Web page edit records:
<<<<

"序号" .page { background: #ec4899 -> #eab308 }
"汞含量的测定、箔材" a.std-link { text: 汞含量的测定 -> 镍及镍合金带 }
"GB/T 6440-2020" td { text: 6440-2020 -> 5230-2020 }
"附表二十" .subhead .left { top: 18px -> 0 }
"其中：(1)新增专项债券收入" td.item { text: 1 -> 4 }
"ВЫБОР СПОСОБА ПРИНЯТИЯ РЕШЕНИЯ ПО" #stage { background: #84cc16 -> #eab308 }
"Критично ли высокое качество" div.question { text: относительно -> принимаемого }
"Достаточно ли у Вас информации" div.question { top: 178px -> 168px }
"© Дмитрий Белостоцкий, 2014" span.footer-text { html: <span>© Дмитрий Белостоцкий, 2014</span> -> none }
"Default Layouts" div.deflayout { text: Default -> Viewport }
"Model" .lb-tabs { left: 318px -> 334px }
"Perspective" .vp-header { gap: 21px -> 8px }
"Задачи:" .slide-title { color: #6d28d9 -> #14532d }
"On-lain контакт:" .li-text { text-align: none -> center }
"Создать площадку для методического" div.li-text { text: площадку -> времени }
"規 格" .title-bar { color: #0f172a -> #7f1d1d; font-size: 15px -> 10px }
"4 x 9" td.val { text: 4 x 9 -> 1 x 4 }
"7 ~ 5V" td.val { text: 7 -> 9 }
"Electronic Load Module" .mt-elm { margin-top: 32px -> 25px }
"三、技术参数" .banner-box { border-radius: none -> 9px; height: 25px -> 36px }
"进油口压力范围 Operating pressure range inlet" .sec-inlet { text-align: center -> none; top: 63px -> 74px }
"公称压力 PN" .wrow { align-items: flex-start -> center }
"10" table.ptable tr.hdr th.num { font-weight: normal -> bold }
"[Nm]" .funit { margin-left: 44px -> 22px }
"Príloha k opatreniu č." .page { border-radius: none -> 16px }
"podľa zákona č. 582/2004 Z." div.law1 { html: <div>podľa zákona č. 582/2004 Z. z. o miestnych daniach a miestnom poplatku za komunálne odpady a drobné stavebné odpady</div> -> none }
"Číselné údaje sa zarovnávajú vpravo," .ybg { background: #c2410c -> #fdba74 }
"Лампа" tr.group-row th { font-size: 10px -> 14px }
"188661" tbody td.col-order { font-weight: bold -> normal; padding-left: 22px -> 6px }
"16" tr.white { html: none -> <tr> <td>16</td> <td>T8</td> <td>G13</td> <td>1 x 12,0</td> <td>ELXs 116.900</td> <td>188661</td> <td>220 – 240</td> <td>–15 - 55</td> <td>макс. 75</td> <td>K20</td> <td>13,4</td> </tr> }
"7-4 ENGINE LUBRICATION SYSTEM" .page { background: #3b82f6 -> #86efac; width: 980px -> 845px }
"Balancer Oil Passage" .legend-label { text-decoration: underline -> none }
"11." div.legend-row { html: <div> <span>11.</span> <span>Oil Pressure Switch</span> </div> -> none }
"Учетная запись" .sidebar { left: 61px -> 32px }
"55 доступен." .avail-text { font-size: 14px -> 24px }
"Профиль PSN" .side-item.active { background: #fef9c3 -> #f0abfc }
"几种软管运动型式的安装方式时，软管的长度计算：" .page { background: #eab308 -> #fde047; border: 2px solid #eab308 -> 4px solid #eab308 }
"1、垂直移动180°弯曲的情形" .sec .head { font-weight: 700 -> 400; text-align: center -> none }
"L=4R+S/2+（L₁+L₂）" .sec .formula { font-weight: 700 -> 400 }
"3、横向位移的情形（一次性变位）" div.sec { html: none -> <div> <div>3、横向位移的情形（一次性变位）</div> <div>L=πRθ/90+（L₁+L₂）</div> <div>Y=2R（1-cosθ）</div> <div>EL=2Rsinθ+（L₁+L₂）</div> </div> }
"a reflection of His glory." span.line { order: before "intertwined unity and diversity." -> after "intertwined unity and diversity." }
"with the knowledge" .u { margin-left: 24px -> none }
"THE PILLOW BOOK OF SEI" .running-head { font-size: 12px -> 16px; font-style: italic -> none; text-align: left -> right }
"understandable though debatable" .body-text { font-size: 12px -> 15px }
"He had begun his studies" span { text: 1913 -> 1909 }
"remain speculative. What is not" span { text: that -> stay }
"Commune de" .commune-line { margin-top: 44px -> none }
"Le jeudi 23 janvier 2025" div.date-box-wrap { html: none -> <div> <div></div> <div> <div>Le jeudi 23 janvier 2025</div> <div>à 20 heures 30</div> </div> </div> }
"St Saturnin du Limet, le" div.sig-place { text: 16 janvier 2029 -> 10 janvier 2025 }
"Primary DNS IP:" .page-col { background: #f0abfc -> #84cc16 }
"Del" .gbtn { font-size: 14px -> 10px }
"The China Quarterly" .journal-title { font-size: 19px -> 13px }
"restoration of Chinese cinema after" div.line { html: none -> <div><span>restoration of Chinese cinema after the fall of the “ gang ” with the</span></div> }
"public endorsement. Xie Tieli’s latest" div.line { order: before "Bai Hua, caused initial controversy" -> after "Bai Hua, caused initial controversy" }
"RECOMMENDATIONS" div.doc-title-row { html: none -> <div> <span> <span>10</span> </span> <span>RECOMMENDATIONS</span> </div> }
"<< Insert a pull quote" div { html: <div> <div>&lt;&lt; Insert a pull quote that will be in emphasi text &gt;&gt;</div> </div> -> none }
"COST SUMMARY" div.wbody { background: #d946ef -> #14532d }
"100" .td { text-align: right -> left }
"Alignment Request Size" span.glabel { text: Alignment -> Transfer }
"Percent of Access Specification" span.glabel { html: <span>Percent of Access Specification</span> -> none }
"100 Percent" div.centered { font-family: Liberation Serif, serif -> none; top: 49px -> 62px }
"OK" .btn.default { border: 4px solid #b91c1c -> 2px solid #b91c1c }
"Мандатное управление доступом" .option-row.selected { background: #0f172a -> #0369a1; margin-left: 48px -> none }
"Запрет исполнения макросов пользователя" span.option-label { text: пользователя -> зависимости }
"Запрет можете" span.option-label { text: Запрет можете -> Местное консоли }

>>>>

Begin with the line that contains "text-align: right ->" and set down each line exactly until the records above end, including the final line.

ANSWER SECTION:
"100" .td { text-align: right -> left }
"Alignment Request Size" span.glabel { text: Alignment -> Transfer }
"Percent of Access Specification" span.glabel { html: <span>Percent of Access Specification</span> -> none }
"100 Percent" div.centered { font-family: Liberation Serif, serif -> none; top: 49px -> 62px }
"OK" .btn.default { border: 4px solid #b91c1c -> 2px solid #b91c1c }
"Мандатное управление доступом" .option-row.selected { background: #0f172a -> #0369a1; margin-left: 48px -> none }
"Запрет исполнения макросов пользователя" span.option-label { text: пользователя -> зависимости }
"Запрет можете" span.option-label { text: Запрет можете -> Местное консоли }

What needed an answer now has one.